Di setiap tikungan jalan, di semua jalan bercabang, di tempat-tempat nongkrong, dan di pohon-pohon selalu ada gambar wajah mereka. Indah memang. Namun terkadang menggelikan jika melihat wajah keseharian mereka.
Deretan kata-kata ini begitu mengganggu pikiranku saat mendengar celetukan dari sahabatku yang baru kujumpai sebelum Natal 2018 tiba. Ini pun hanya sebuah penggalan dari sebuah cerita panjang berjam-jam tentang riuhnya propaganda pemilu 2019 kala itu. Anehnya, irisan kata-kata ini seolah tidak pernah pudar dalam siklus lima tahunan pada ruang pesta demokrasi di negara kita ini. Termasuk tahun 2024 ini.

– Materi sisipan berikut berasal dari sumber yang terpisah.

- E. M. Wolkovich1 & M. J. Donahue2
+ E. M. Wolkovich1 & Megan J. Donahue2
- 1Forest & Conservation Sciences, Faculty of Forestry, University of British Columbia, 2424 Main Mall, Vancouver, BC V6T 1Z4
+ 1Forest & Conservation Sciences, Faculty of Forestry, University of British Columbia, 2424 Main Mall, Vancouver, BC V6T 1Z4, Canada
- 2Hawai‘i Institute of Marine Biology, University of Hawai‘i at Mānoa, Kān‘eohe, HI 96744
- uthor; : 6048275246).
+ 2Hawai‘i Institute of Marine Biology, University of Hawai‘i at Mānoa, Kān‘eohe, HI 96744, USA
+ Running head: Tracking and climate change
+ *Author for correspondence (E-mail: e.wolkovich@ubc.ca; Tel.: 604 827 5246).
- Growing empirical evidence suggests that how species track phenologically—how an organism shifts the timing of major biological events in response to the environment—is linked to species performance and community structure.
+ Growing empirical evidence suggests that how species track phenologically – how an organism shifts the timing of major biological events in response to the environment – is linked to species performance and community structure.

Nah, tulisan sederhana ini tidak menitikberatkan pada apa yang kelak terjadi pascapemilu 2024. Ia tak lebih sebagi sebuah “kedipan cahaya dari seekor kunang kecil” yang mengajak kita untuk melihat dan menyadari bahwa ada sesuatu yang lupa dilakukan para calon tersebut dan yang alpa kita perankan sebagai rakyat. Untuk itu, secara deskriptif, saya coba menguarai fenomena baliho yang menjamur beberapa bulan terakhir ini sembari memproklamirkan alternatif strategisnya.
Pesona Baliho
Wajah para calon legislatif begitu memesona. Sudut bibir mereka merekah senyuman begitu menggoda. Binaran matanya begitu tajam memana. Garis lipatan dahi hilang tanpa bekas. Flek hitam sebagai tanda tua bermetamorfosis putih kinclong. Wajah asli dipoles habis. Mereka betul-betul tampil bak artis layar kaca.
Jika pun ingin menambah kekontrasan warnanya, beberapa kata tertulis di sana. Mereka menyebutnya sebagai visi serentak misi. –Meskipun muatannya lebih pendek dari gelar akademis yang tidak sedikit orang meragukan kesungguhan kompetensi ilmunya.
Andai ditanya berapa biayanya, maka bukan jutaan yang jumlah digitnya hanya enam nol yang disebut. Tidak sedikit yang polos menjawab dengan iringan ringkihan tawa terpaksa, bawasan bisa tembus ratusan juta. Itu untuk level caleg kabupaten.
Sayangnya, semua yang mereka lakukan itu tak lebih dari kepulan asap dalam memori sasaran pemilihnya. Para pemilih justru menilainya secara ganda. Satu sisi mereka menyebutnya sebagai media propaganda modern, tetapi sisi lain lebih satiristis. Bahwa baliho-baliho itu menjadi teman pengusir rasa takut bila malam tiba, hiasan pinggiran jalan untuk membatasi jalarnya dahanan-dahanan kayu ke badan jalan, dan sebagainya.
Penilaian tersebut bukan tidak sampai ke telinga para calon. Jawaban yang ditimpalnya pun bukan kategori keliru. Sebab mereka mengulangi refrein yang sudah dihafal baik dan banyak di antara kita mengamininya, yaitu “semua caleg melakukannya”.
Namun adakah kita menyadari bahwa jawaban tersebut meninabobokan kita ke rasionalisasi moral sesat ini: sebuah kekeliruan yang dilakukan terus-menerus (oleh banyak orang) lama-lama akan menjadi kebiasaan dan dianggap benar? Sadarkah kita bahwa jawaban tersebut sebagai strategi para caleg untuk memperisai dirinya dari tuntutan masyarakat ‘apa idealisme sehingga ingin menjadi caleg’?
Pertanyaan-pertanyaan gugatan seperti di atas selayaknya terus dilayangkan dan didengungkan. Ini adalah jalan yang harus dilakukan oleh masyarakat (intelek) di tengah rendahnya daya kritis pemilih kita, di tengah miskonsepsi bahwa pemilu hanya untuk kalangan berduit, dan di tengah kubangan busuk bahwa suara pemilih bisa dibeli dengan rupiah.